2. Unsere Arbeitswelt heute
Die neue Arbeitswelt und ihre Belastungen
In einem der berühmtesten aller Kinderbücher, «Alice im Wunderland», beschrieb der Autor Lewis Carroll, ein schrulliger Oxford-Professor, Folgendes: Alice wird von der mörderischen roten Königin zu einem Wettlauf gezwungen und bemerkt schon am Rand der Erschöpfung, dass sie nicht vom Fleck kommt:
In unserer Gegend (sagte Alice, noch immer ein wenig atemlos) kommt man im Allgemeinen woanders hin, wenn man so schnell und so lange läuft wie wir eben.
Behäbige Gegend! sagte die Königin. Hierzulande musst du so schnell rennen, wie du kannst, wenn du am gleichen Fleck bleiben willst.
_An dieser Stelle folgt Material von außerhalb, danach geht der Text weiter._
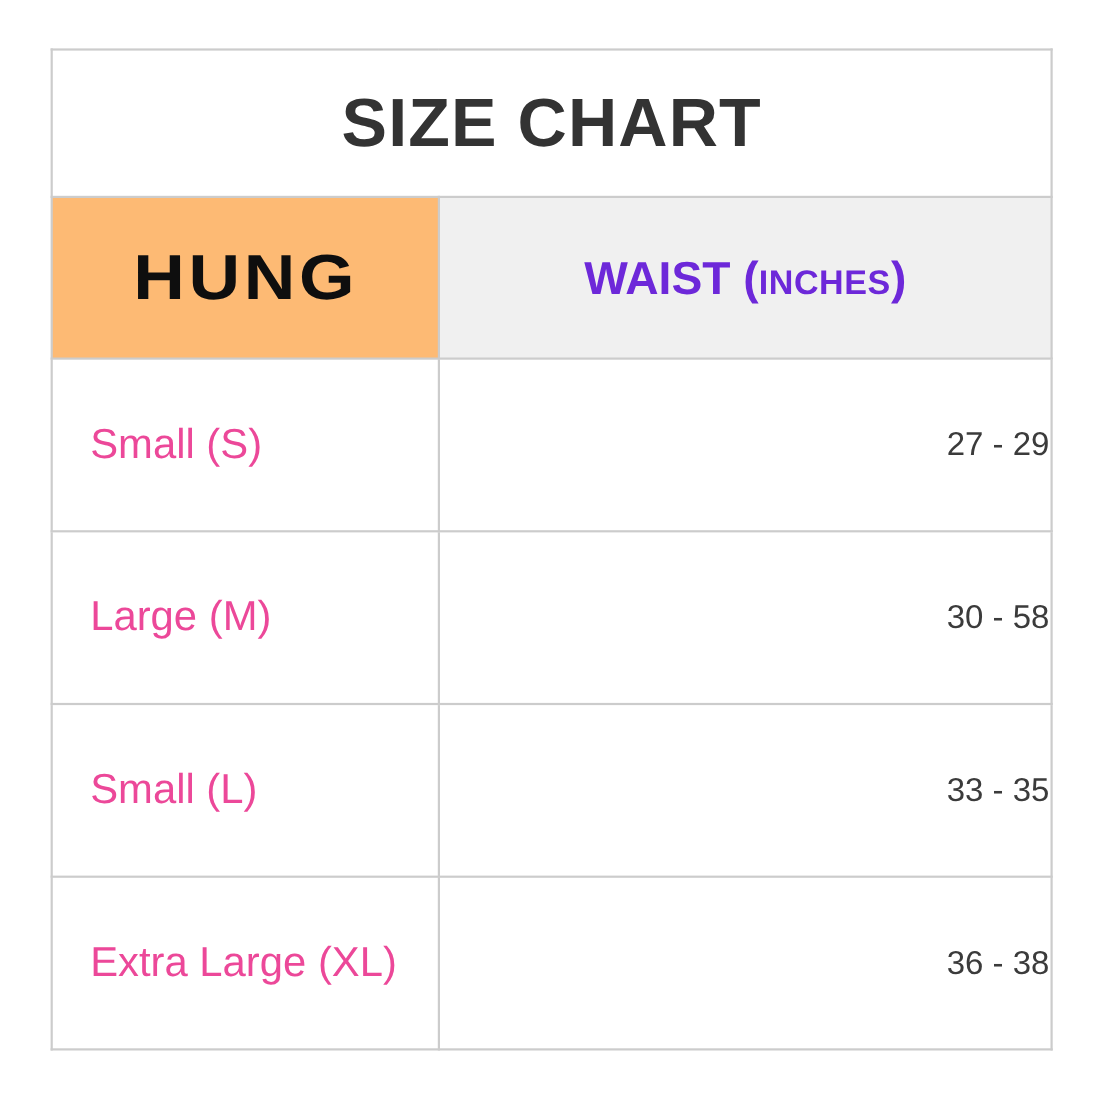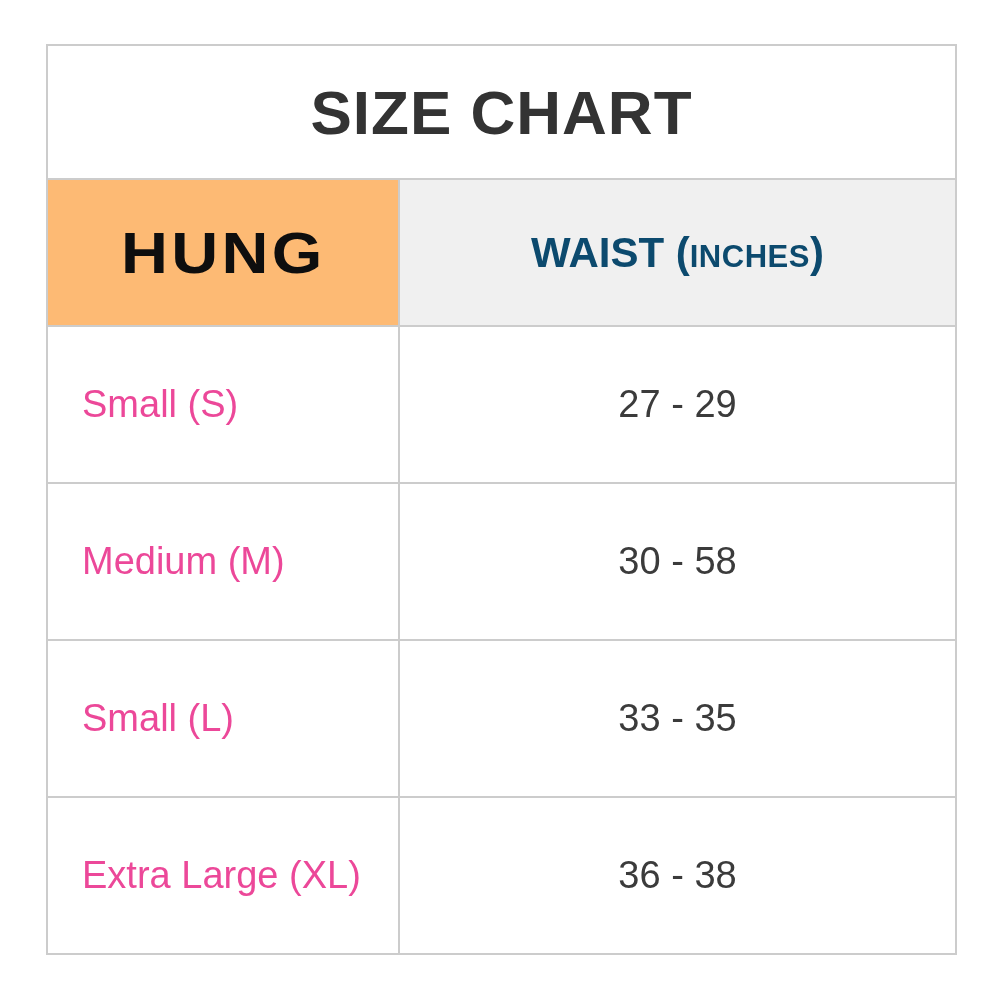"WAIST (INCHES)" td.waist-header-cell { color: #0c4a6e -> #6d28d9 }
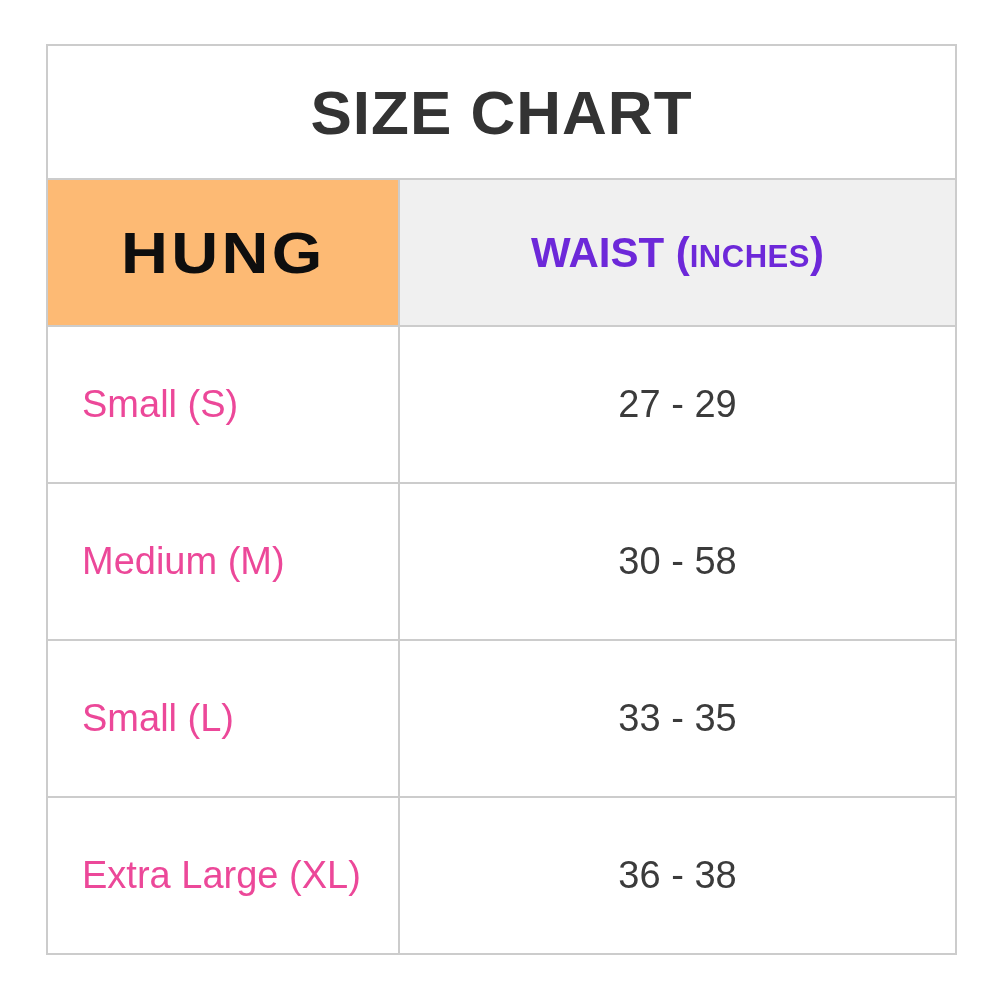"27 - 29" td.waist-cell { font-size: 38px -> 30px; text-align: center -> right }
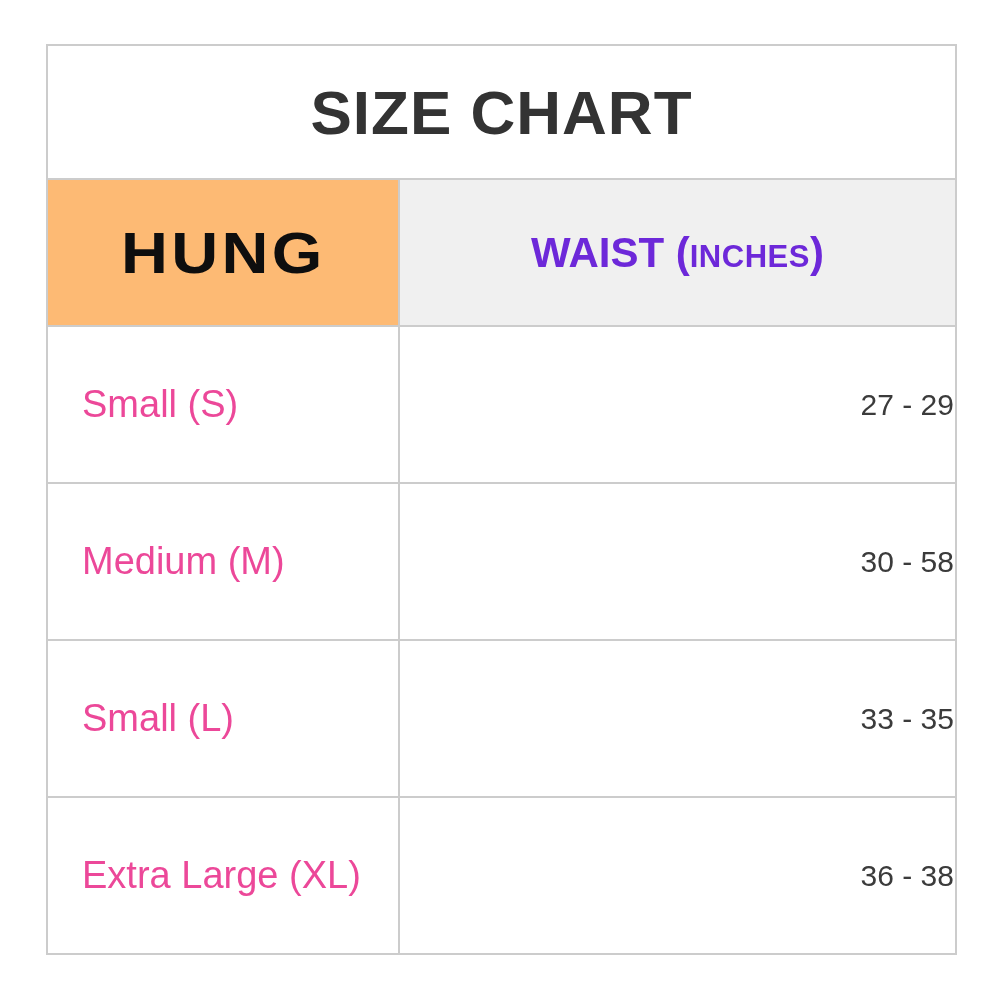"Medium (M)" td.size-cell { text: Medium -> Large }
Und um woanders hinzukommen, muss man noch mindestens doppelt so schnell laufen!54
Darauf erwidert Alice: «Ich möchte lieber nicht.» Dieser Ausweg der höflichen Verweigerung steht uns leider heute nicht mehr offen.
Immer mehr Menschen leiden unter dem Gefühl, in ihren Jobs immer schneller zu laufen – und trotzdem nicht voranzukommen, sondern bestenfalls die bereits erreichte Position halten zu können. Trotzdem müssen sie weitertraben wie auf einem Laufband, das von einem sadistischen Trainer immer schneller gestellt wird … In diesem Bild zeigt sich eine der häufigsten Klagen, ein Grundgefühl der aktuellen Befindlichkeit in der Arbeitswelt von heute: Das hilflose Leiden an der Beschleunigung. Schauen wir uns also etwas genauer an, was hier wie beschleunigt wird.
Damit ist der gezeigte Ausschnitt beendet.